Menyelami jiwa orang, menceburkan diri dalam masalah orang dan membantu menemukan solusi, menjadi kepuasan tersendiri bagi Vera. Baginya, psikologi klinis dapat mengubah skema orang terhadap dirinya sendiri.
Orang-orang yang memiliki masalah, merasa tidak bisa apa-apa, ia ubah ke dalam perspektif yang lebih positif. “Misalnya anak dengan ADHD
(Attention Deficit Hyperactivity Disorder) yang dibiarkan sejak kecil. Ia bisa mengalami gangguan penghayatan dirinya sampai dewasa,” Vera menjelaskan.
Memilih bidang psikologi klinis, khususnya anak, Vera mengaku terbiasa membaca pola-pola atau gejala pada anak. Setiap diagnosis diwakili oleh serangkaian gejala, dan Vera dapat menangkap gejala tersebut. “Buat saya praktek itu seru. Saya bisa membantu orang supaya bisa harmonis dan sejahtera secara emosional,” tutur penggemar lontong sayur yang aktif mengajar kuliah Psikologi Kognitif untuk S1 dan kuliah Abnormal Patologi pada Anak untuk S2 di Universitas Tarumanegara ini. “Saya senang berbagi ilmu, karena itu saya senang mengajar atau jadi pembicara di mana saya bisa sharing,” katanya.
Pentingnya psikolog anak
Psikolog yang juga ikut memandu acara Curahan Hati Perempuan di Trans TV ini menekankan bahwa kebahagiaan anak adalah tanggung jawab orangtua. Sebelum memiliki anak, orangtua harus siap, juga secara psikologis. “Kehamilan ibarat drama tiga babak yang harus dicermati. Jangan sampai terjadi baby blues dan depresi pasca melahirkan yang berkepanjangan,” terang Vera.

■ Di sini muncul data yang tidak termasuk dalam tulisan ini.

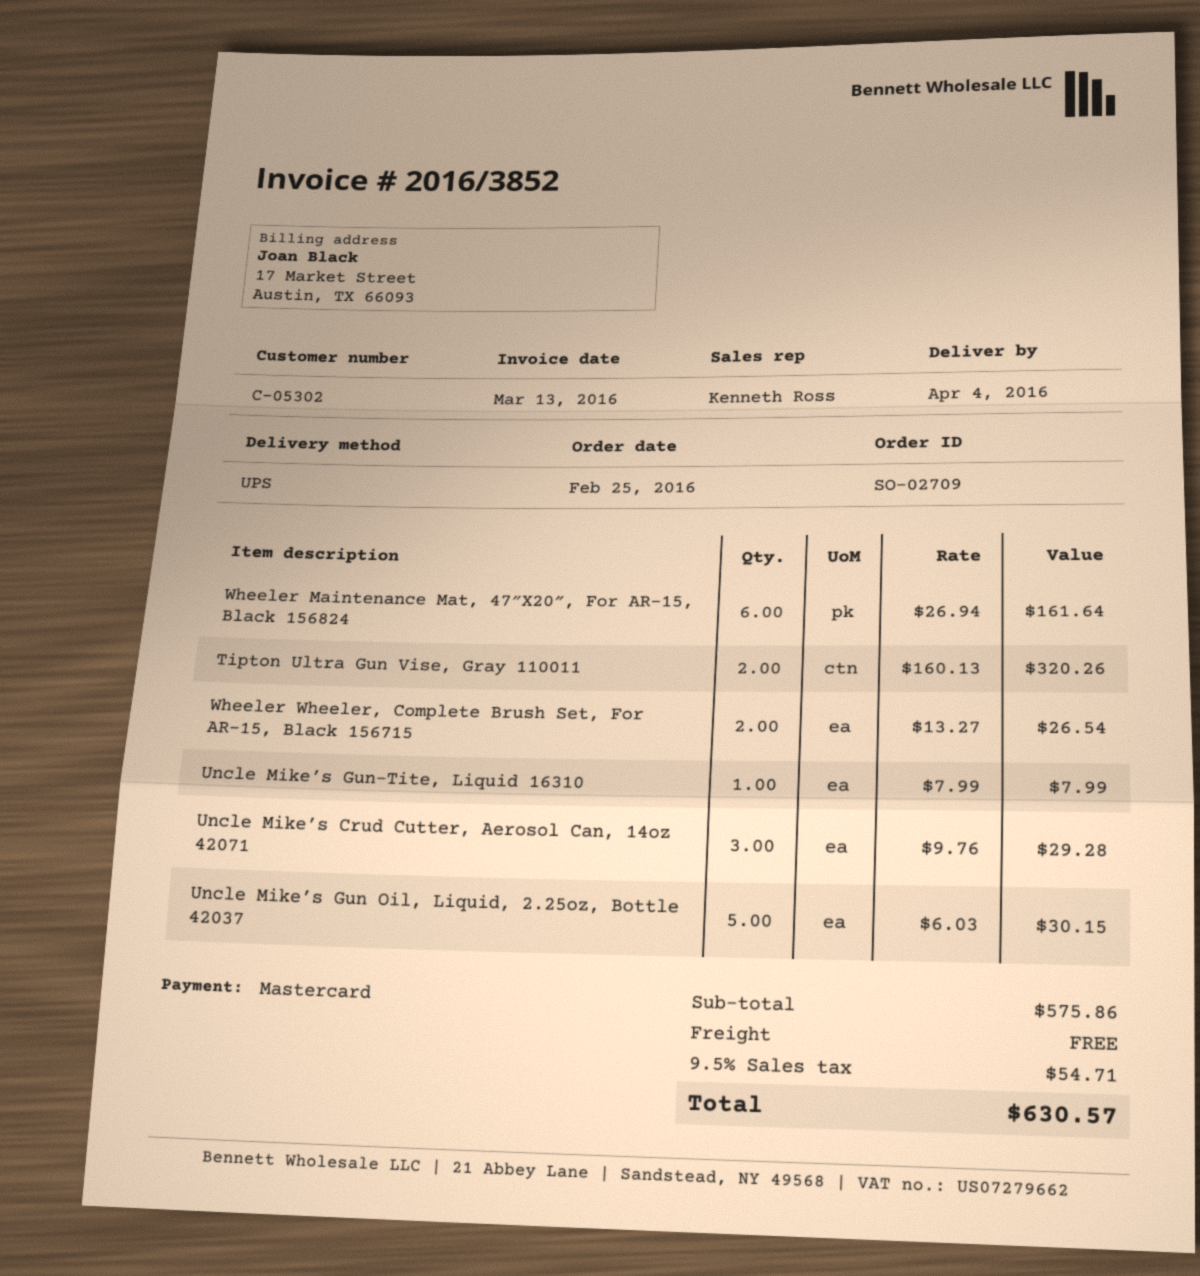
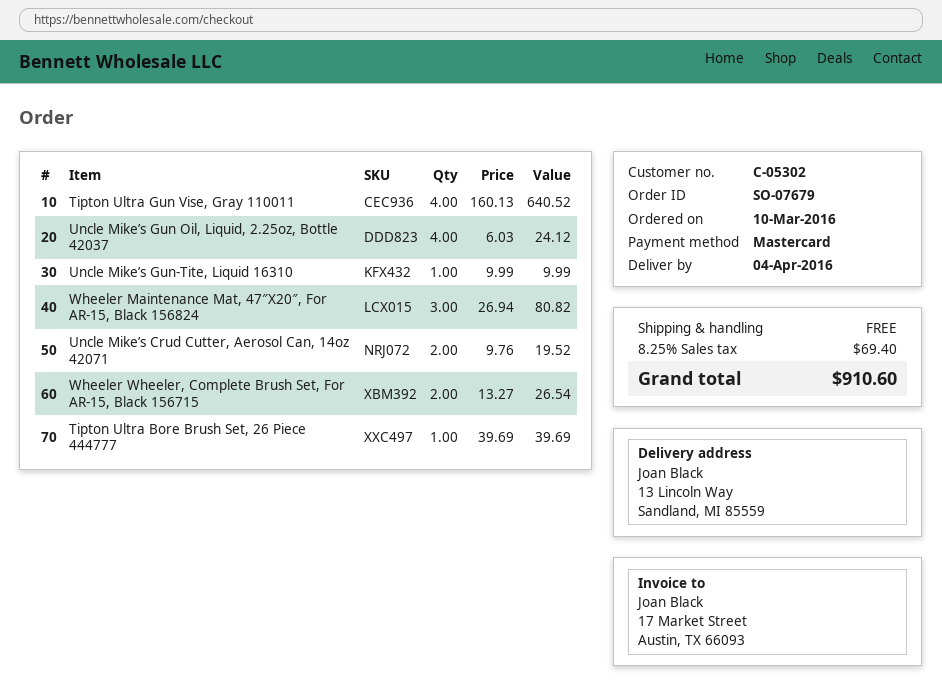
order number: SO-02709 -> SO-07679
order date: 2016-02-25 -> 2016-03-10
Wheeler Maintenance Mat, 47″X20″, For AR-15, Black 156824: 6 x 26.94 = 161.64 -> 3 x 26.94 = 80.82
Tipton Ultra Gun Vise, Gray 110011: 2 x 160.13 = 320.26 -> 4 x 160.13 = 640.52
Uncle Mike’s Gun-Tite, Liquid 16310: 1 x 7.99 = 7.99 -> 1 x 9.99 = 9.99
Uncle Mike’s Crud Cutter, Aerosol Can, 14oz 42071: 3 x 9.76 = 29.28 -> 2 x 9.76 = 19.52
Uncle Mike’s Gun Oil, Liquid, 2.25oz, Bottle 42037: 5 x 6.03 = 30.15 -> 4 x 6.03 = 24.12
Tipton Ultra Bore Brush Set, 26 Piece 444777: none -> 1 x 39.69 = 39.69
tax: 9.5% = 54.71 -> 8.25% = 69.40
total: 630.57 -> 910.60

Selama masa kehamilan, saraf pusat akan matang di usia kehamilan 39 minggu. Ganguan tumbuh kembang bisa dideteksi pada tahap awal yaitu saat terjadi refleks bayi menuju jalan lahir. “Bila tidak terlihat adanya refleks ini, bisa dipastikan ada gangguan sensor motor yang merupakan awal dari semua bencana, seperti gangguan perilaku, gangguan belajar, bahkan gangguan saraf,” katanya.
Karena itu, menurut Vera, saat bayi lahir orangtua perlu memeriksakan anak ke dokter spesialis anak dan juga ke psikolog anak. Khususnya yang berhubungan dengan tumbuh kembang agar anak dapat menjalankan proses tumbuh kembangnya secara optimal.